# Headgasket replacement on 3.0L V6 ??



## Phenomenon (Mar 8, 2010)

Does anyone know if there is a writeup on replacing the head gasket on a 3.0L V6 VG30E?

I finally got my truck to run (new injectors) but there is white smoke coming from the exhaust and it smells sweet like coolant. 

No actual liquid coming out the exhaust and it's not pressurizing the rad (cap off and running it's not coming out).

This will be the 1st time i've ever done a head gasket on a OHC engine.... normally work on pushrod engines that have a simple timing chain.

Thanks in advance,
Gordon


----------



## zanegrey (Dec 5, 2005)

didu change the oil after replacing the injectors..

and you should let it run for a good long time as all that extra fuel in the exhaust system may just be burning out...


----------



## Phenomenon (Mar 8, 2010)

I will change the oil out today and see what happens.

What baffles me is the 180psi compression in each cylinder.... if there was a blown headgasket you would think there would be leak down or low compression.


----------



## zanegrey (Dec 5, 2005)

right...

let the truck run because there is a lot of gas in the exhaust system..

this can some times take a week to burn out..

mean time keep an eye on the coolant for dropping level...


----------



## Phenomenon (Mar 8, 2010)

Changed the oil out (if you wanna call that gas/oil soup mix oil) fired her up and let her run for about an hour.

No more smoke 

Gonna do 1 more oil change with a new filter this time just to be sure the gas is out of the crankcase.
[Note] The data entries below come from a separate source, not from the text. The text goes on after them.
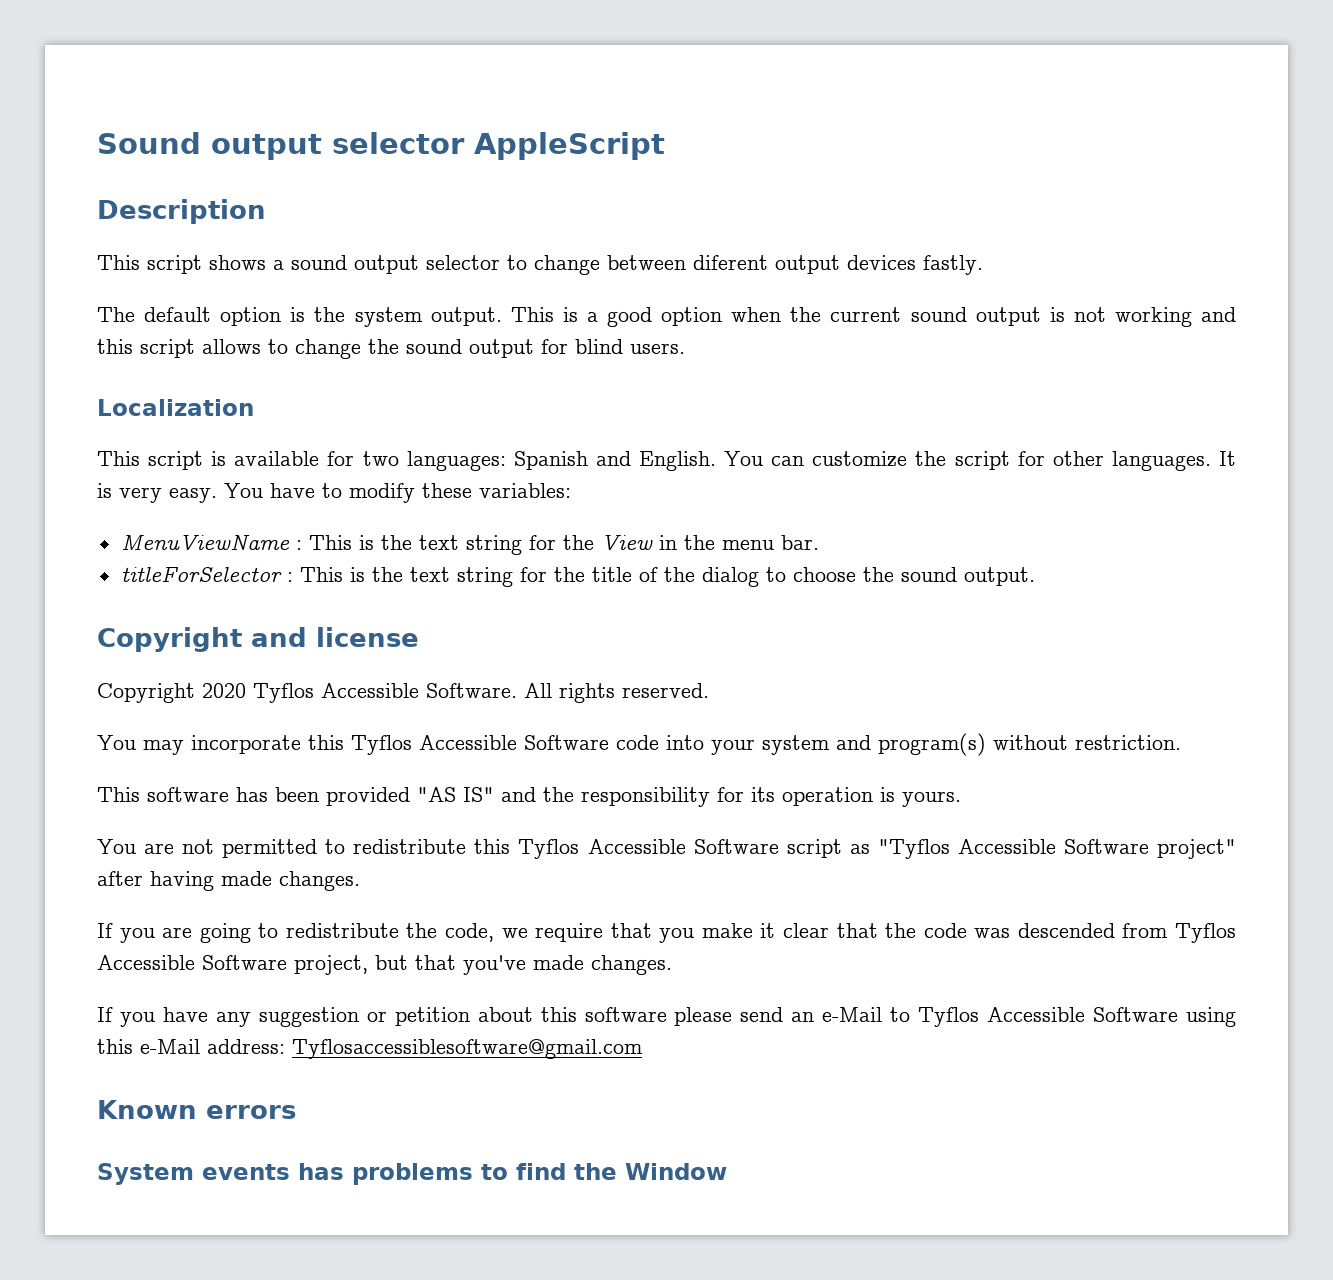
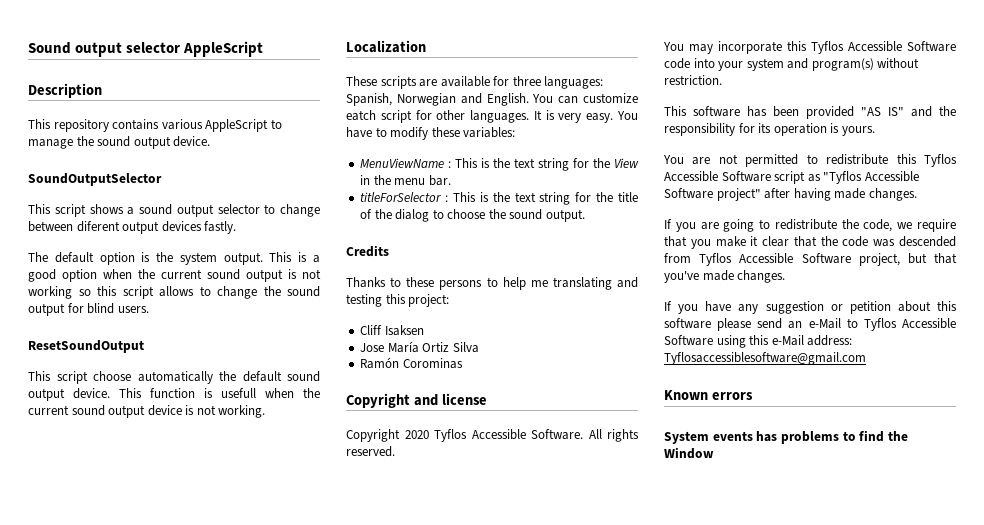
+ This repository contains various AppleScript to manage the sound output device.
+ SoundOutputSelector
- This is a good option when the current sound output is not working and this script allows to change the sound output for blind users.
+ This is a good option when the current sound output is not working so this script allows to change the sound output for blind users.
+ ResetSoundOutput
+ This script choose automatically the default sound output device. This function is usefull when the current sound output device is not working.
  Localization
- This script is available for two languages: Spanish and English.
+ These scripts are available for three languages: Spanish, Norwegian and English.
- You can customize the script for other languages.
+ You can customize eatch script for other languages.
+ Credits
+ Thanks to these persons to help me translating and testing this project:
+ Cliff Isaksen
+ Jose María Ortiz Silva
+ Ramón Corominas

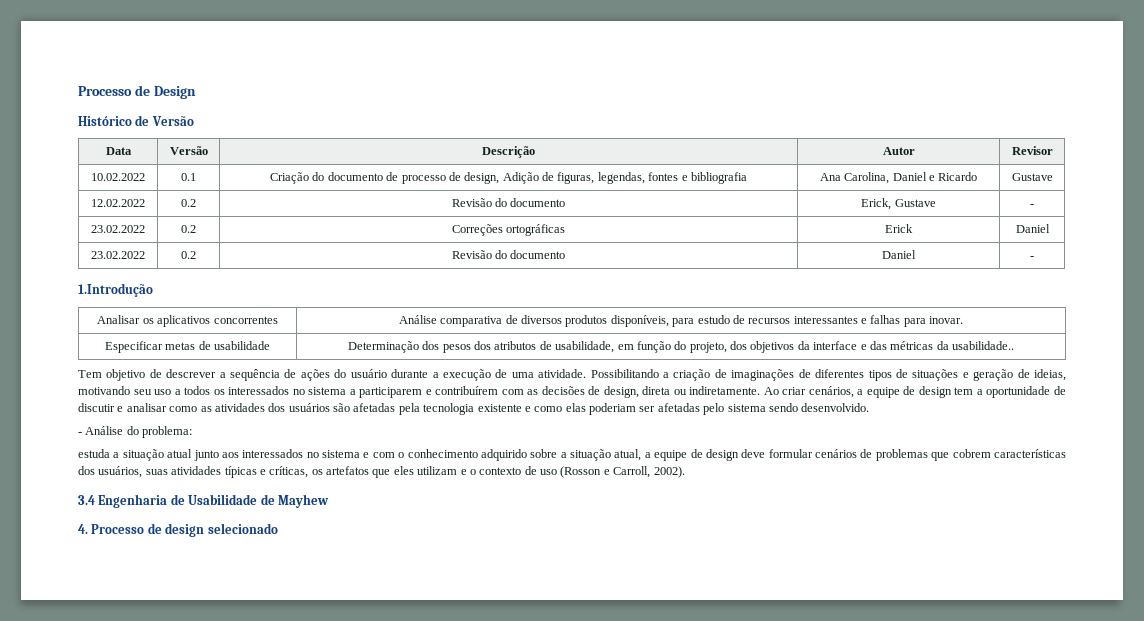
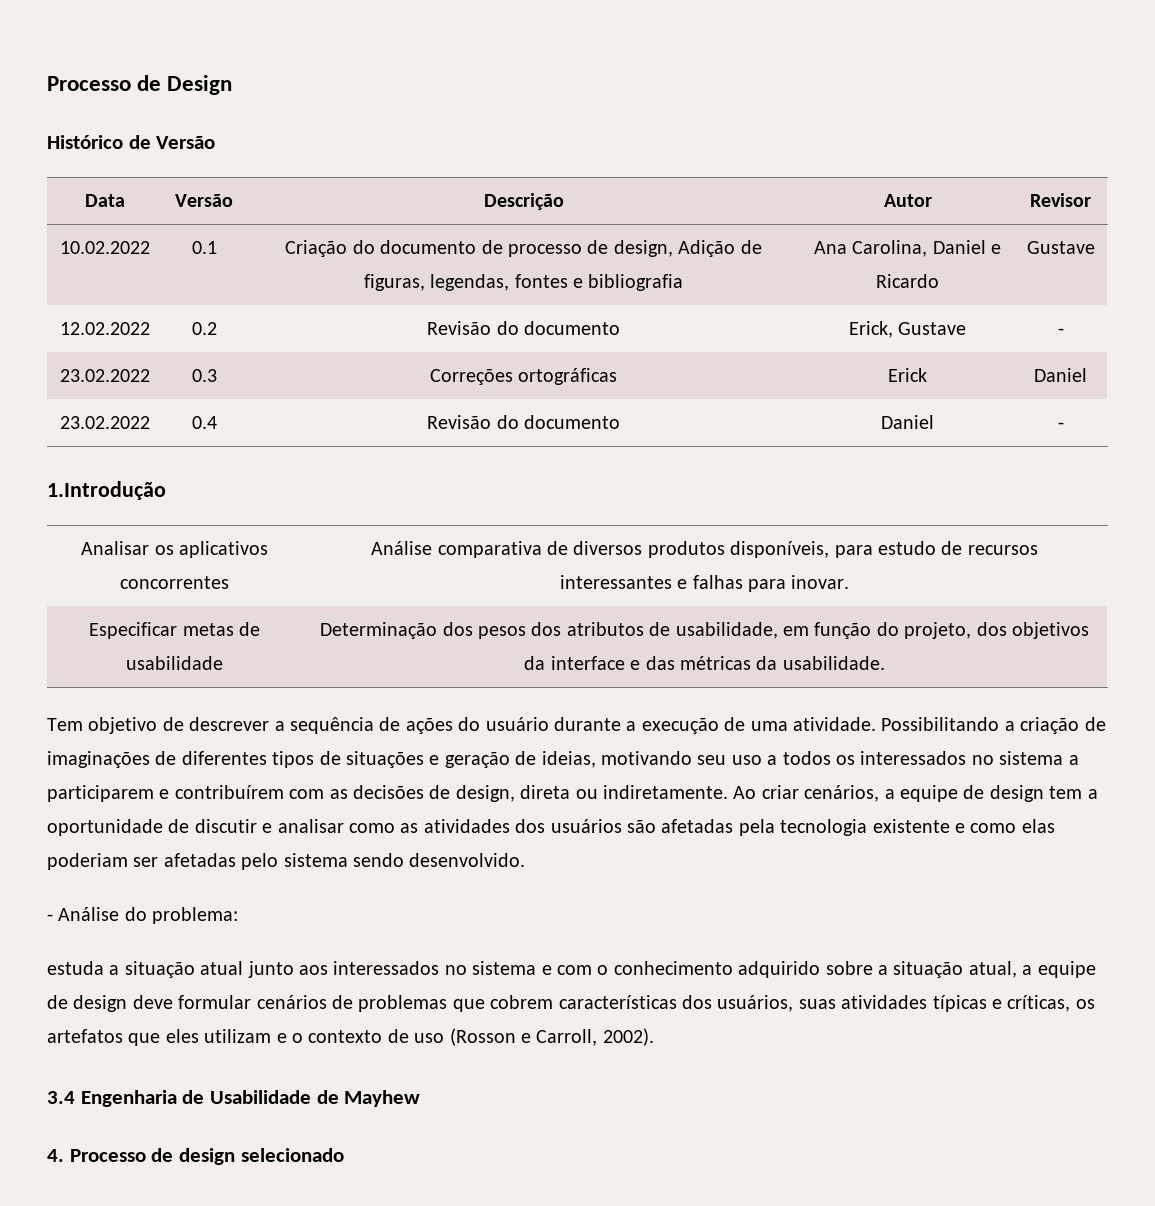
- 23.02.2022 | 0.2 | Correções ortográficas | Erick | Daniel
+ 23.02.2022 | 0.3 | Correções ortográficas | Erick | Daniel
- 23.02.2022 | 0.2 | Revisão do documento | Daniel | -
+ 23.02.2022 | 0.4 | Revisão do documento | Daniel | -
- Especificar metas de usabilidade | Determinação dos pesos dos atributos de usabilidade, em função do projeto, dos objetivos da interface e das métricas da usabilidade..
+ Especificar metas de usabilidade | Determinação dos pesos dos atributos de usabilidade, em função do projeto, dos objetivos da interface e das métricas da usabilidade.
It also needs plugs really badly now.

I'm as happy as a pig in mud now  

Just gotta find tail lights now as the previous owner broke them off.


----------



## zanegrey (Dec 5, 2005)

if this is a truck .. i have those lights and if it is a pathy i already gave you the site on where to find them..

also as painful as it may be .. say thank you zanegrey....


----------



## Phenomenon (Mar 8, 2010)

It is a truck (d21 86.5 HB) and yes *thank you very much *for your help on both this truck and the MX6... they are both running great 

How much you want for those tail lights shipped to me here in Canada?


----------